Fleet transports already left Tampa. Expected destination near Santiago.
Proceed there immediately. Place yourself under orders.--Rogers. Eclipse.'
One day, steaming along
the high luminous blue coast of Santiago province, they fetched into view the
fleets, a knot of masts and funnels, looking incredibly inshore, as if they
were glued to the mountains. Then mast left mast, and funnel left funnel,
slowly, slowly, and the shore remained still, but the fleets seemed to move out
toward the eager Johnson. At the speed of nine knots an hour the scene
separated into its parts. On an easily rolling sea, under a crystal sky,
black-hulled transports--erstwhile packets--lay waiting, while grey cruisers
and gunboats lay near shore, shelling the beach and some woods. From their grey
sides came thin red flashes, belches of white smoke, and then over the waters
sounded boom--boom--boom-boom. The crew of the Jefferson G. Johnson forgave
Little Nell all the suffering of a previous fortnight.
To the westward, about
the mouth of Santiago harbour, sat a row of castellated grey battleships, their
eyes turned another way, waiting.
The Johnson swung past
a transport whose decks and rigging were aswarm with black figures, as if a
tribe of bees had alighted upon a log. She swung past a cruiser indignant at
being left out of the game, her deck thick with white-clothed tars watching the
play of their luckier brethren. The cold blue lifting seas tilted the big ships
easily, slowly, and heaved the little ones in the usual sinful way, as if very
little babes had surreptitiously mounted sixteen-hand trotting hunters. The
Johnson leered and tumbled her way through a community of ships. The
bombardment ceased, and some of the troopships edged in near the land. Soon
boats black with men and towed by launches were almost lost to view in the
scintillant mystery of light which appeared where the sea met the land. A
disembarkation had begun. The Johnson sped on at her nine knots, and Little
Nell chafed exceedingly, gloating upon the shore through his glasses, anon
glancing irritably over the side to note the efforts of the excited tug. Then
at last they were in a sort of a cove, with troopships, newspaper boats, and
cruisers on all sides of them, and over the water came a great hum of human
voices, punctuated frequently by the clang of engine-room gongs as the steamers
manœuvred to avoid jostling.
In reality it was the
great moment--the moment for which men, ships, islands, and continents had been
waiting for months; but somehow it did not look it. It was very calm; a certain
strip of high green rocky shore was being rapidly populated from boat after
boat; that was all. Like many preconceived moments, it refused to be supreme.
But nothing lessened
Little Nell's frenzy. He knew that the army was landing--he could see it; and
little did he care if the great moment did not look its part--it was his virtue
as a correspondent to recognise the great moment in any disguise. The Johnson
lowered a boat for him, and he dropped into it swiftly, forgetting everything.

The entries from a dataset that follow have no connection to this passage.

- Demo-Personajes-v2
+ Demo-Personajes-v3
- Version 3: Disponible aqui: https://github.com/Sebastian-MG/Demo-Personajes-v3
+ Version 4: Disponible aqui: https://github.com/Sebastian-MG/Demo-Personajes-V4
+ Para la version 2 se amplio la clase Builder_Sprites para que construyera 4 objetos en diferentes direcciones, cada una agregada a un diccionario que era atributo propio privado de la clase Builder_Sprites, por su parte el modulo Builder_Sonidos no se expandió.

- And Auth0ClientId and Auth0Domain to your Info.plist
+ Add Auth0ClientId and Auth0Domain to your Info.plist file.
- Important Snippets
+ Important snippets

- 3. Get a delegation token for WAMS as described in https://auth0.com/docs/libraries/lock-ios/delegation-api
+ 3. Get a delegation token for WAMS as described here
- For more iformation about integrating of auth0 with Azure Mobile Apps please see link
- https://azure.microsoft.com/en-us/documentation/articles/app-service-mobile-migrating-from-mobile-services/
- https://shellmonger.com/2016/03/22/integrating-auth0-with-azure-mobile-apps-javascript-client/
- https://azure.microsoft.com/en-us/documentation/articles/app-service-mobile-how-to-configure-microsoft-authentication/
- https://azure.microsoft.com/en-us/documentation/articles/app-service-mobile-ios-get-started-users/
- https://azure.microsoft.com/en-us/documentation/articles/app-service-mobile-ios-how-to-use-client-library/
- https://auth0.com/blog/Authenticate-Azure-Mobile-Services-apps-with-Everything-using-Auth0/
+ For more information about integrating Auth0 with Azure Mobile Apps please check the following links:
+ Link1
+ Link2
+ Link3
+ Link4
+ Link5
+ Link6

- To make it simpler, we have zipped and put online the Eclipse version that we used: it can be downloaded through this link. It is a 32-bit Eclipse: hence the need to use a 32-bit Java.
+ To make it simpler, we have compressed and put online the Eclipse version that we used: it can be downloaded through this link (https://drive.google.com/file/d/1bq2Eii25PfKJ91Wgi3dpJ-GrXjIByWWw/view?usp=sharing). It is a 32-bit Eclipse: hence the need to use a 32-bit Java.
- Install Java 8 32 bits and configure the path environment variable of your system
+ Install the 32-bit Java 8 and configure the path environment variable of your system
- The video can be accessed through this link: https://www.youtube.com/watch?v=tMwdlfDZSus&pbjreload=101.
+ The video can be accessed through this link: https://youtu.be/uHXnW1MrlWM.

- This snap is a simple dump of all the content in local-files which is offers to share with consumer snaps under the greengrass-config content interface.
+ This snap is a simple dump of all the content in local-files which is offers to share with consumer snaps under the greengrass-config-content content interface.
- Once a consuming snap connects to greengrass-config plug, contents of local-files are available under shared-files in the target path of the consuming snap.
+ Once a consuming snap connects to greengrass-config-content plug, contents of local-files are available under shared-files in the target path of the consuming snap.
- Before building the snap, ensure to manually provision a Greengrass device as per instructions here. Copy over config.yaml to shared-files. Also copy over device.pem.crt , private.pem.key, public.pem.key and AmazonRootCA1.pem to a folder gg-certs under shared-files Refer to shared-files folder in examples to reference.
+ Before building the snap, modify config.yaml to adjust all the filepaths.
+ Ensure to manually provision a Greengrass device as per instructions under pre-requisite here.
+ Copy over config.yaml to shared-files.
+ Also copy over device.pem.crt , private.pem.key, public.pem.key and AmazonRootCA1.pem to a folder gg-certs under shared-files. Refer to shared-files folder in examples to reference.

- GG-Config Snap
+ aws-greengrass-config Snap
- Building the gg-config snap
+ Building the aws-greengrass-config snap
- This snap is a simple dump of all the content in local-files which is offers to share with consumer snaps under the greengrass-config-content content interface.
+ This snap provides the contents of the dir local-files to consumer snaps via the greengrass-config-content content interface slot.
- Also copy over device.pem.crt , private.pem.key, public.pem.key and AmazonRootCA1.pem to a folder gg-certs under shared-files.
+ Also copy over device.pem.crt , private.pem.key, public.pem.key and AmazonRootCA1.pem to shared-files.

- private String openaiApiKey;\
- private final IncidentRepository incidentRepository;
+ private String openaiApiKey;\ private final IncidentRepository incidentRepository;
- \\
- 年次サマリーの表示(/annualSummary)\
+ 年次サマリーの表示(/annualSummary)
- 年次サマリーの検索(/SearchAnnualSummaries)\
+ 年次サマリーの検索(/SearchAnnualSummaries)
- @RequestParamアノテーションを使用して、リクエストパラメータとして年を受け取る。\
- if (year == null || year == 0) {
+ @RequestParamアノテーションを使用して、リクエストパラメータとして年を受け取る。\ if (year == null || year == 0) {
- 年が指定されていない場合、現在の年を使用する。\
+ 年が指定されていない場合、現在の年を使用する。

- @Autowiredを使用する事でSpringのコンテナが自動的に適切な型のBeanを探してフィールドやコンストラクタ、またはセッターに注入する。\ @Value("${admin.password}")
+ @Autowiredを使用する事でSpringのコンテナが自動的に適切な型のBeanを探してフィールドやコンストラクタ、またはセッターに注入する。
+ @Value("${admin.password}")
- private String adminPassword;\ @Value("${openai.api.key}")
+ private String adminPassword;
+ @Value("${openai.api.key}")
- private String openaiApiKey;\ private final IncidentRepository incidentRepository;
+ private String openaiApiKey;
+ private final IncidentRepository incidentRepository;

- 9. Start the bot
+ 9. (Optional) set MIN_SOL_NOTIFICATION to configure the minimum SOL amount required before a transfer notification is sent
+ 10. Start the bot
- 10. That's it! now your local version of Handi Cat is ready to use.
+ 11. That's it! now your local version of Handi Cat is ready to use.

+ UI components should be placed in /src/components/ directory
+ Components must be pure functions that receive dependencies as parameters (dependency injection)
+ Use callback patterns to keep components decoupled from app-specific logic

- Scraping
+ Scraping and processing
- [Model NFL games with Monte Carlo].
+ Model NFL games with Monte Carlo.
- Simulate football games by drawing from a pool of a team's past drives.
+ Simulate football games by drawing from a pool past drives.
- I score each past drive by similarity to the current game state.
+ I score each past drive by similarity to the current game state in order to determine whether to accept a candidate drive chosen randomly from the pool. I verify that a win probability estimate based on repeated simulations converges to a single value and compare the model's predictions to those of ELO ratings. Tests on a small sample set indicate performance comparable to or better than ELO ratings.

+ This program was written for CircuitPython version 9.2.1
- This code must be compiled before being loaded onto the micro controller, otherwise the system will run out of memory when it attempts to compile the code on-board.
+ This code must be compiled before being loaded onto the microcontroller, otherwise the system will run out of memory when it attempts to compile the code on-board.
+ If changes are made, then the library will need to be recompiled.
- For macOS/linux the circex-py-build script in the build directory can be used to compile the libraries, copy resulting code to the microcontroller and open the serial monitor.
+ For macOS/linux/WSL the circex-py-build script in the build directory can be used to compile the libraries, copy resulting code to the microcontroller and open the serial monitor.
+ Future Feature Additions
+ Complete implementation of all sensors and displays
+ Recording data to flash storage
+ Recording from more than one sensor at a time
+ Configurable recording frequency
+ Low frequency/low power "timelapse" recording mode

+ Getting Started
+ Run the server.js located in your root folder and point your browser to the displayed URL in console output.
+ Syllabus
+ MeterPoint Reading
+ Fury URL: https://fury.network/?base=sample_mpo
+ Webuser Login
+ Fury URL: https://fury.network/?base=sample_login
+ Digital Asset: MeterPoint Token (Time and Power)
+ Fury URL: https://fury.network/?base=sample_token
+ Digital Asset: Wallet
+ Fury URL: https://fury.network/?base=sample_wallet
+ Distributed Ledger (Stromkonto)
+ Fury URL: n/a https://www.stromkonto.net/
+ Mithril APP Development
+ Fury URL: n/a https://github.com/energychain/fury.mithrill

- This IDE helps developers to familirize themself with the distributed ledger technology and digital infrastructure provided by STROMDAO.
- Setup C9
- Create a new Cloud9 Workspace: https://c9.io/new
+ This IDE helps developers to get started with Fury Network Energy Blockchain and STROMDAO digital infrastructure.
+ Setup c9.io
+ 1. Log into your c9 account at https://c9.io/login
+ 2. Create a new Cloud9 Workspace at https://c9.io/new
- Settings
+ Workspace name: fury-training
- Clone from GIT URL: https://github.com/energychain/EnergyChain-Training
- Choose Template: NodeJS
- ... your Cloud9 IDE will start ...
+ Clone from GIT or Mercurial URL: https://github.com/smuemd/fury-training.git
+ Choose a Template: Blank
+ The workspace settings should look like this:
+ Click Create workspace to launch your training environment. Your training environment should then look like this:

However, the mate, a bearded philanthropist, flung after him a mackintosh and a
bottle of whisky. Little Nell's face was turned toward those other boats filled
with men, all eyes upon the placid, gentle, noiseless shore. Little Nell saw
many soldiers seated stiffly beside upright rifle barrels, their blue breasts
crossed with white shelter tent and blanket-rolls. Launches screeched;
jack-tars pushed or pulled with their boathooks; a beach was alive with working
soldiers, some of them stark naked. Little Nell's boat touched the shore amid a
babble of tongues, dominated at that time by a single stern voice, which was
repeating, 'Fall in, B Company!'
He took his mackintosh
and his bottle of whisky and invaded Cuba. It was a trifle bewildering.
Companies of those same men in blue and brown were being rapidly formed and
marched off across a little open space--near a pool--near some palm trees--near
a house--into the hills. At one side, a mulatto in dirty linen and an old straw
hat was hospitably using a machete to cut open some green cocoanuts for a group
of idle invaders. At the other side, up a bank, a block-house was burning
furiously; while near it some railway sheds were smouldering, with a little
Rogers' engine standing amid the ruins, grey, almost white, with ashes until it
resembled a ghost. Little Nell dodged the encrimsoned block-house, and proceeded
where he saw a little village street lined with flimsy wooden cottages. Some
ragged Cuban cavalry-men were tranquilly tending their horses in a shed which
had not yet grown cold of the Spanish occupation. Three American soldiers were
trying to explain to a Cuban that they wished to buy drinks. A native rode by,
clubbing his pony, as always. The sky was blue; the sea talked with a gravelly
accent at the feet of some rocks; upon its bosom the ships sat quiet as gulls.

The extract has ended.